● About this task:
Quote the records that follow in full, leaving the pictures out.

Stored items from a collection:
##########
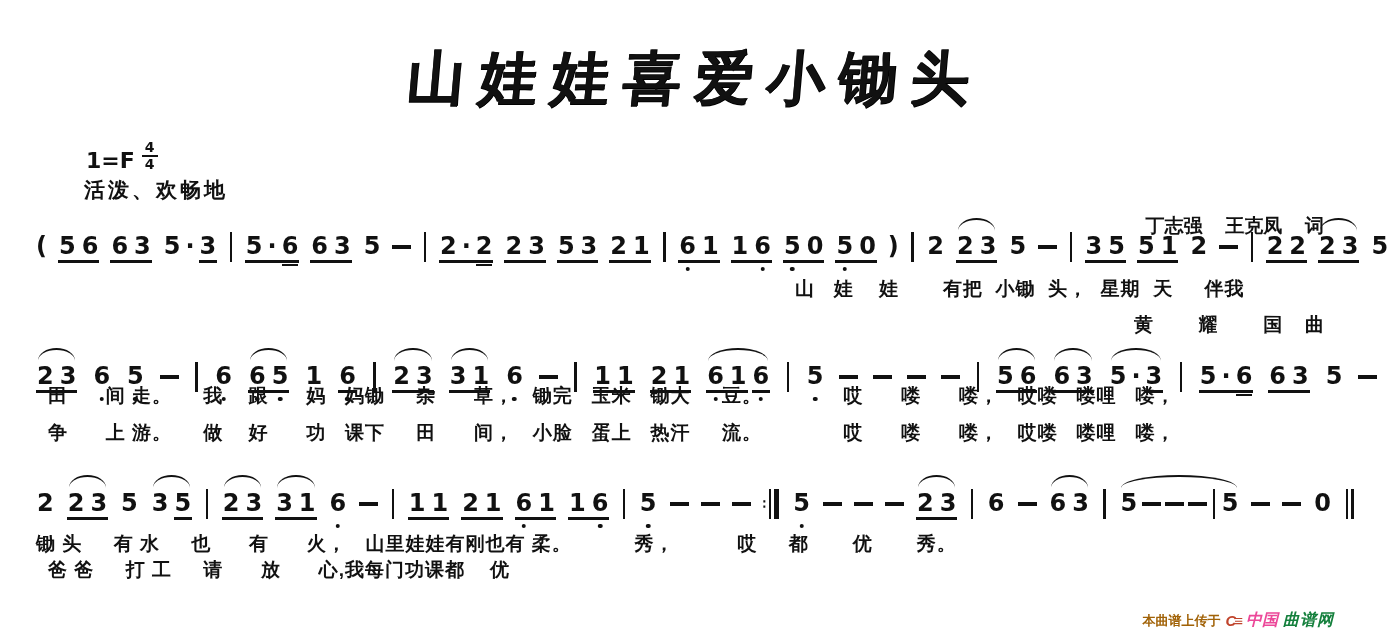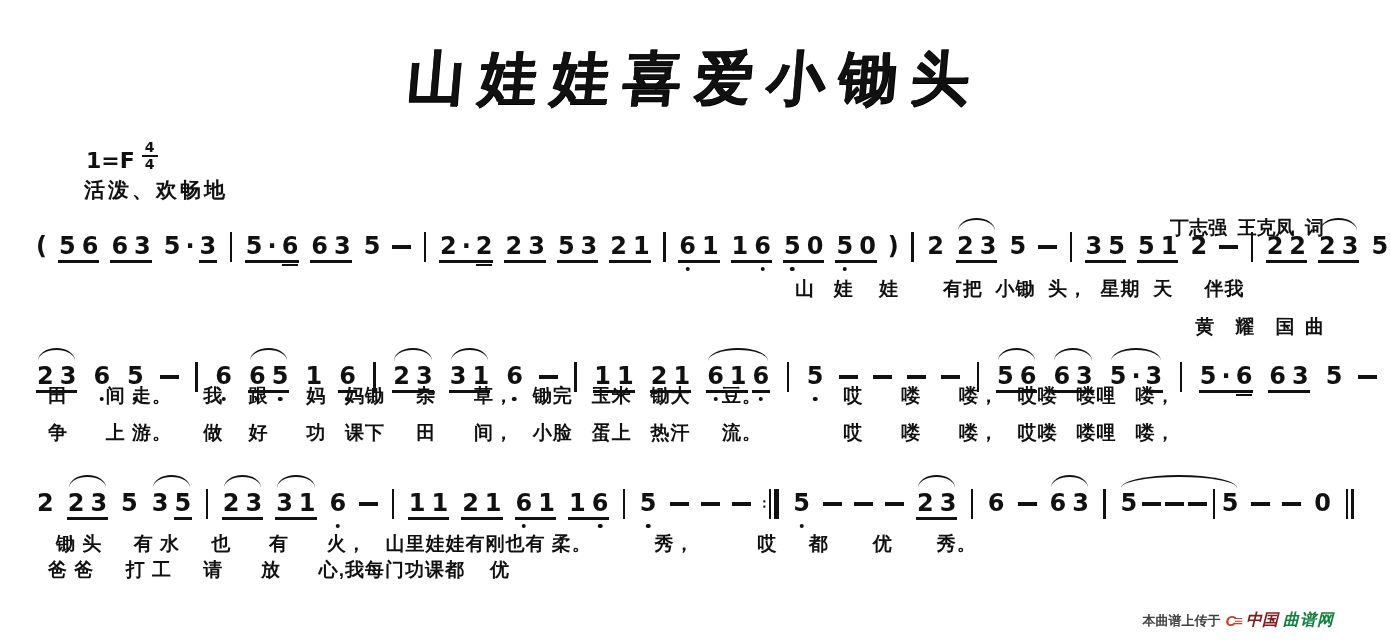--- a/index.html
+++ b/index.html
@@ -19,7 +19,7 @@
   .tempo{position:absolute;left:84px;top:176px;font-size:21px;font-weight:700;letter-spacing:3px;}
   
   .credits{position:absolute;right:66px;top:144px;text-align:right;font-size:19px;
-           font-weight:700;line-height:1.75;white-space:pre;}
+           font-weight:700;line-height:1.75;white-space:pre;font-family:Liberation Mono, monospace;}
   
   .mrow{position:absolute;left:36px;display:flex;align-items:flex-start;white-space:nowrap;}
   #m1{top:232px;} #m2{top:362px;} #m3{top:489px;}

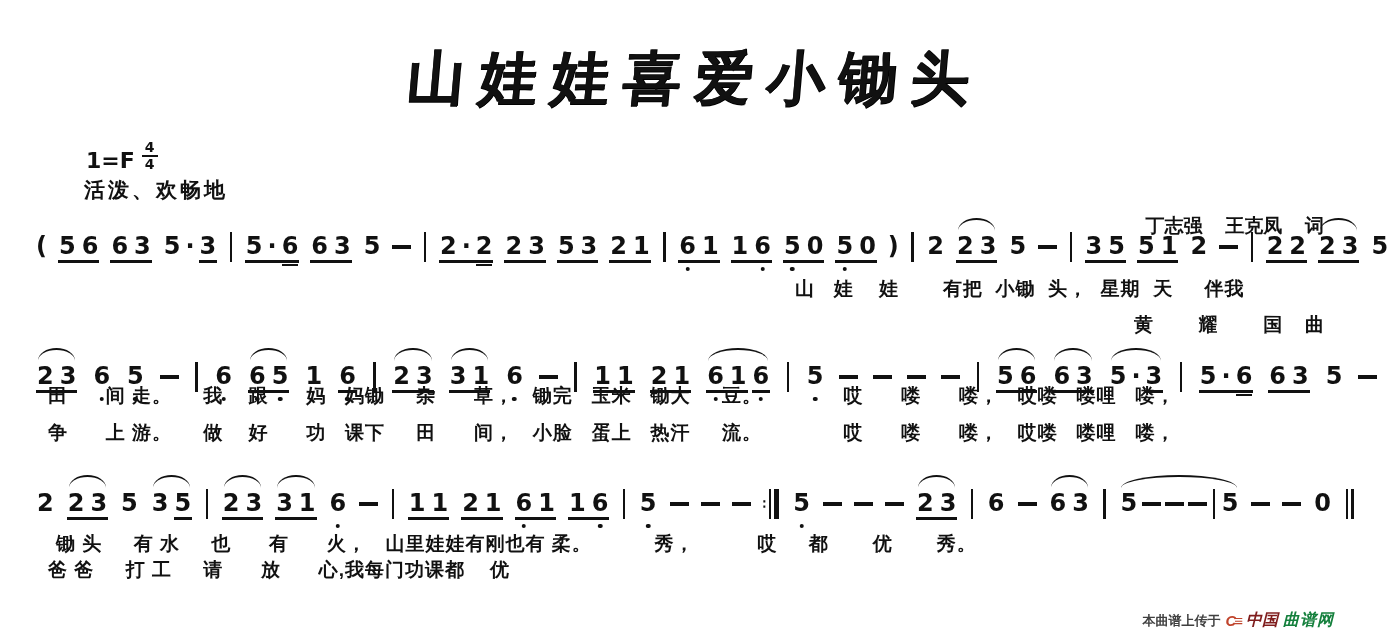--- a/index.html
+++ b/index.html
@@ -45,7 +45,7 @@
   .lyr{position:absolute;font-weight:700;font-size:19px;letter-spacing:1px;white-space:pre;}
   #ly1a{top:276px;left:795px;} #ly1b{top:311px;left:795px;}
   #ly2a{top:383px;left:48px;}  #ly2b{top:420px;left:48px;}
-  #ly3a{top:531px;left:56px;}  #ly3b{top:557px;left:48px;}
+  #ly3a{top:531px;left:36px;}  #ly3b{top:557px;left:48px;}
   
   .footer{position:absolute;right:56px;bottom:12px;display:flex;align-items:center;gap:5px;}
   .f-prefix{font-size:13px;font-weight:700;color:#404040;}

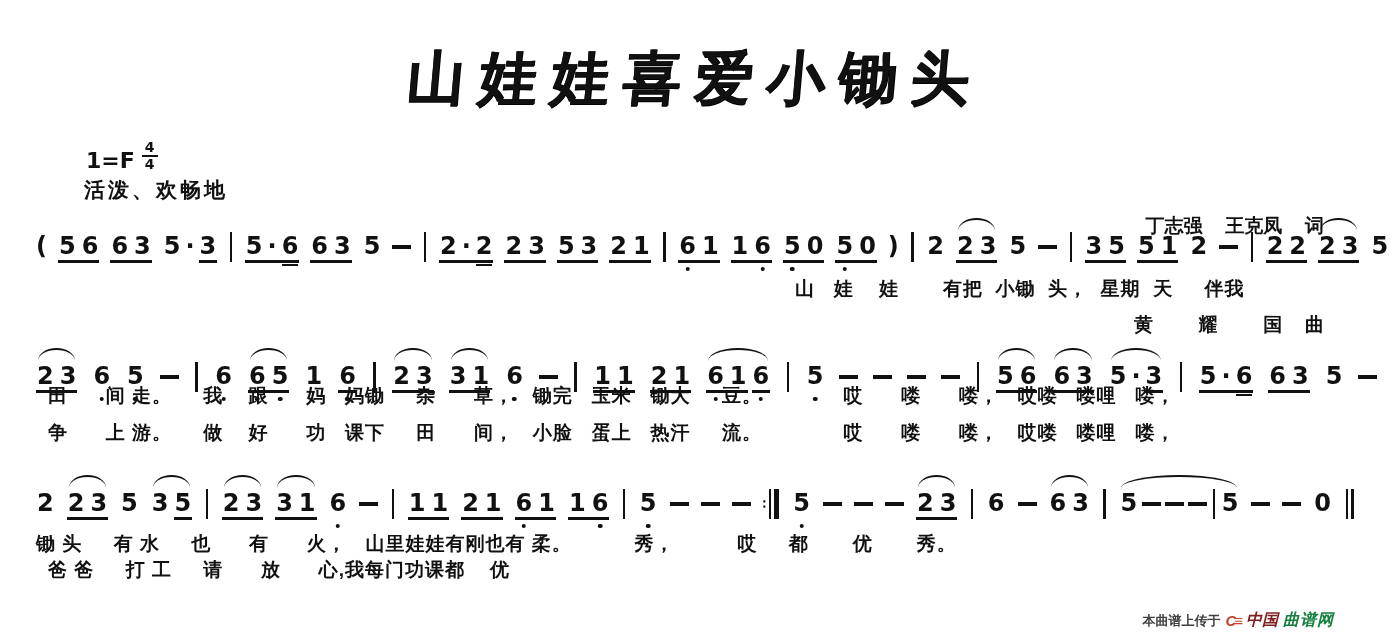--- a/index.html
+++ b/index.html
@@ -48,7 +48,7 @@
   #ly3a{top:531px;left:36px;}  #ly3b{top:557px;left:48px;}
   
   .footer{position:absolute;right:56px;bottom:12px;display:flex;align-items:center;gap:5px;}
-  .f-prefix{font-size:13px;font-weight:700;color:#404040;}
+  .f-prefix{font-size:13px;font-weight:700;color:#a16207;}
   .logo-mark{font-weight:900;font-style:italic;font-size:15px;letter-spacing:-2px;}
   .site-cn{font-weight:900;font-style:italic;font-size:16px;}
   .site-rest{font-weight:900;font-style:italic;font-size:16px;letter-spacing:1px;}

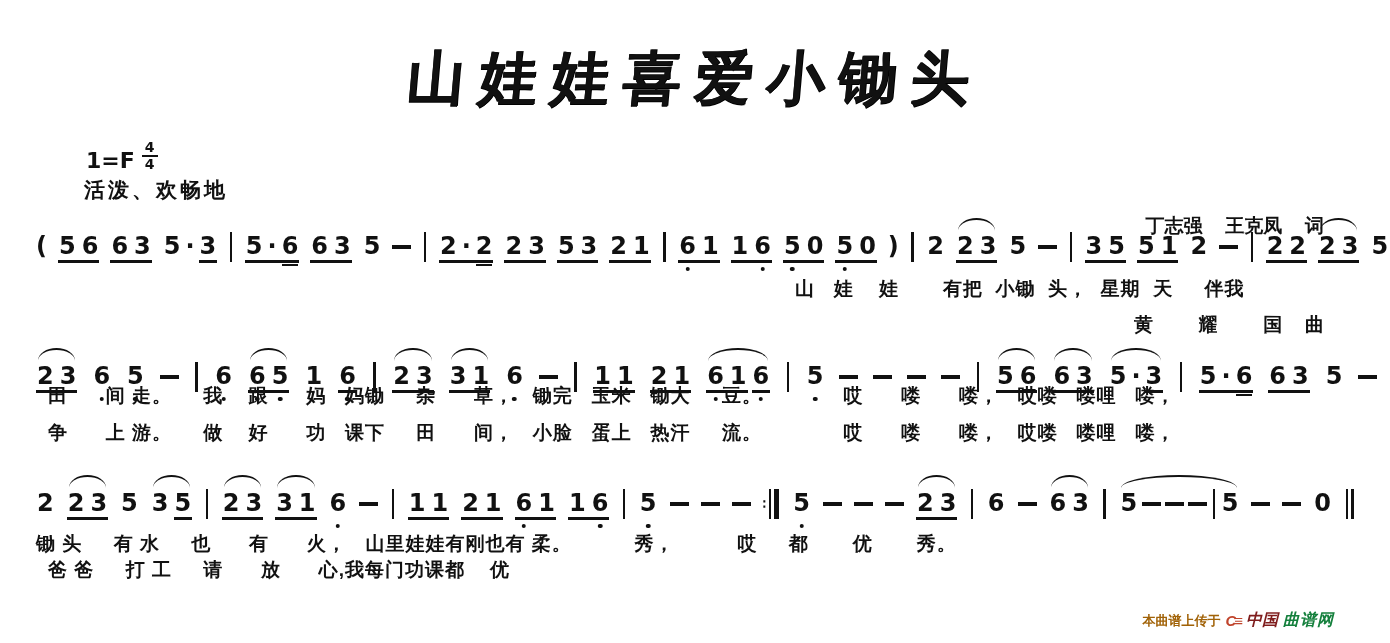--- a/index.html
+++ b/index.html
@@ -374,7 +374,7 @@
   <div class="footer">
     <span class="f-prefix">本曲谱上传于</span>
     <span class="logo-mark" style="color: rgb(192, 68, 44);">C≡</span>
-    <span class="site-cn" style="color: #7f1d1d;">中国</span>
+    <span class="site-cn" style="color: #ec4899;">中国</span>
     <span class="site-rest" style="color: #15803d;">曲谱网</span>
   </div>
##########
● Answer below:
--- a/index.html
+++ b/index.html
@@ -19,7 +19,7 @@
   .tempo{position:absolute;left:84px;top:176px;font-size:21px;font-weight:700;letter-spacing:3px;}
   
   .credits{position:absolute;right:66px;top:144px;text-align:right;font-size:19px;
-           font-weight:700;line-height:1.75;white-space:pre;}
+           font-weight:700;line-height:1.75;white-space:pre;font-family:Liberation Mono, monospace;}
   
   .mrow{position:absolute;left:36px;display:flex;align-items:flex-start;white-space:nowrap;}
   #m1{top:232px;} #m2{top:362px;} #m3{top:489px;}

--- a/index.html
+++ b/index.html
@@ -45,7 +45,7 @@
   .lyr{position:absolute;font-weight:700;font-size:19px;letter-spacing:1px;white-space:pre;}
   #ly1a{top:276px;left:795px;} #ly1b{top:311px;left:795px;}
   #ly2a{top:383px;left:48px;}  #ly2b{top:420px;left:48px;}
-  #ly3a{top:531px;left:56px;}  #ly3b{top:557px;left:48px;}
+  #ly3a{top:531px;left:36px;}  #ly3b{top:557px;left:48px;}
   
   .footer{position:absolute;right:56px;bottom:12px;display:flex;align-items:center;gap:5px;}
   .f-prefix{font-size:13px;font-weight:700;color:#404040;}

--- a/index.html
+++ b/index.html
@@ -48,7 +48,7 @@
   #ly3a{top:531px;left:36px;}  #ly3b{top:557px;left:48px;}
   
   .footer{position:absolute;right:56px;bottom:12px;display:flex;align-items:center;gap:5px;}
-  .f-prefix{font-size:13px;font-weight:700;color:#404040;}
+  .f-prefix{font-size:13px;font-weight:700;color:#a16207;}
   .logo-mark{font-weight:900;font-style:italic;font-size:15px;letter-spacing:-2px;}
   .site-cn{font-weight:900;font-style:italic;font-size:16px;}
   .site-rest{font-weight:900;font-style:italic;font-size:16px;letter-spacing:1px;}

--- a/index.html
+++ b/index.html
@@ -374,7 +374,7 @@
   <div class="footer">
     <span class="f-prefix">本曲谱上传于</span>
     <span class="logo-mark" style="color: rgb(192, 68, 44);">C≡</span>
-    <span class="site-cn" style="color: #7f1d1d;">中国</span>
+    <span class="site-cn" style="color: #ec4899;">中国</span>
     <span class="site-rest" style="color: #15803d;">曲谱网</span>
   </div>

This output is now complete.